§ **SUPPLIED DATA**:
::::

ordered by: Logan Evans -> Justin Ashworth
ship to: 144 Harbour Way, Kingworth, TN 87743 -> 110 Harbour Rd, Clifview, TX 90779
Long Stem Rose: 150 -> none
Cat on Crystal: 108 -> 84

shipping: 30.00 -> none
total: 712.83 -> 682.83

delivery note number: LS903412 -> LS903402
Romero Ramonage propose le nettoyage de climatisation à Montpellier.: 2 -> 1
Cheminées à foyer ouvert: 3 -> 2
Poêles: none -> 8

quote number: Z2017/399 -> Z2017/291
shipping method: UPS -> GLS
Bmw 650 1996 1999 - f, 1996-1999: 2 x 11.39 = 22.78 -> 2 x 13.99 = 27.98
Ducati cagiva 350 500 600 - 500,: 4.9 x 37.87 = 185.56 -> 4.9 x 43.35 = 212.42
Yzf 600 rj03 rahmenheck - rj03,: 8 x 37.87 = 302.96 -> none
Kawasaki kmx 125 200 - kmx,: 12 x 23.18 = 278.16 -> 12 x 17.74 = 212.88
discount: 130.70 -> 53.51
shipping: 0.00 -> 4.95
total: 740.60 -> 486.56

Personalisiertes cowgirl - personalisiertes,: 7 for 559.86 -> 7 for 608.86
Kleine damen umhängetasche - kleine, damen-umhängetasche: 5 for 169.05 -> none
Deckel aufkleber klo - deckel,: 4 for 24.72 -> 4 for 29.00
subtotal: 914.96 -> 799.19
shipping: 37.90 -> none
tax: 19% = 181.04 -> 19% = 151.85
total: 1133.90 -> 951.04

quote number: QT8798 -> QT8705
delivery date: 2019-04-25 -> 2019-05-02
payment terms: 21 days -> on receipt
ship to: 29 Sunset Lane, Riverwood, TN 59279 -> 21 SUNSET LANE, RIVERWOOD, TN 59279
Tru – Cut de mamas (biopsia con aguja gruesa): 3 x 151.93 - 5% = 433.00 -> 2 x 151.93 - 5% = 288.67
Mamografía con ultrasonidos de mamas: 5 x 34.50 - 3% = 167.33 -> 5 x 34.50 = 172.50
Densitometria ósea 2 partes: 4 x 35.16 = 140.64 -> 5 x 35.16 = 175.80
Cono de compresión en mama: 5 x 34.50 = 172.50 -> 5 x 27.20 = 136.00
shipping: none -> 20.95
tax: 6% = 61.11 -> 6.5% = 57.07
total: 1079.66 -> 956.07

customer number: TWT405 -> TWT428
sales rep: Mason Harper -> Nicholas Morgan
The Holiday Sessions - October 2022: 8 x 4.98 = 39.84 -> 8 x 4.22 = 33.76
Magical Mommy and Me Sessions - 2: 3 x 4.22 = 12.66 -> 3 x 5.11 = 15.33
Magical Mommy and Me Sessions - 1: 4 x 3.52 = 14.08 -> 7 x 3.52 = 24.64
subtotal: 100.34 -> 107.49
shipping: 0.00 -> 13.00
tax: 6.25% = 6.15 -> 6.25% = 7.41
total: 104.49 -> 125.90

::::

§ **TASK BRIEF**:
Beginning with the line that contains "The Holiday Sessions", each line of the records above through the last one must be printed word for word.

§ **ANSWER SPACE**:
The Holiday Sessions - October 2022: 8 x 4.98 = 39.84 -> 8 x 4.22 = 33.76
Magical Mommy and Me Sessions - 2: 3 x 4.22 = 12.66 -> 3 x 5.11 = 15.33
Magical Mommy and Me Sessions - 1: 4 x 3.52 = 14.08 -> 7 x 3.52 = 24.64
subtotal: 100.34 -> 107.49
shipping: 0.00 -> 13.00
tax: 6.25% = 6.15 -> 6.25% = 7.41
total: 104.49 -> 125.90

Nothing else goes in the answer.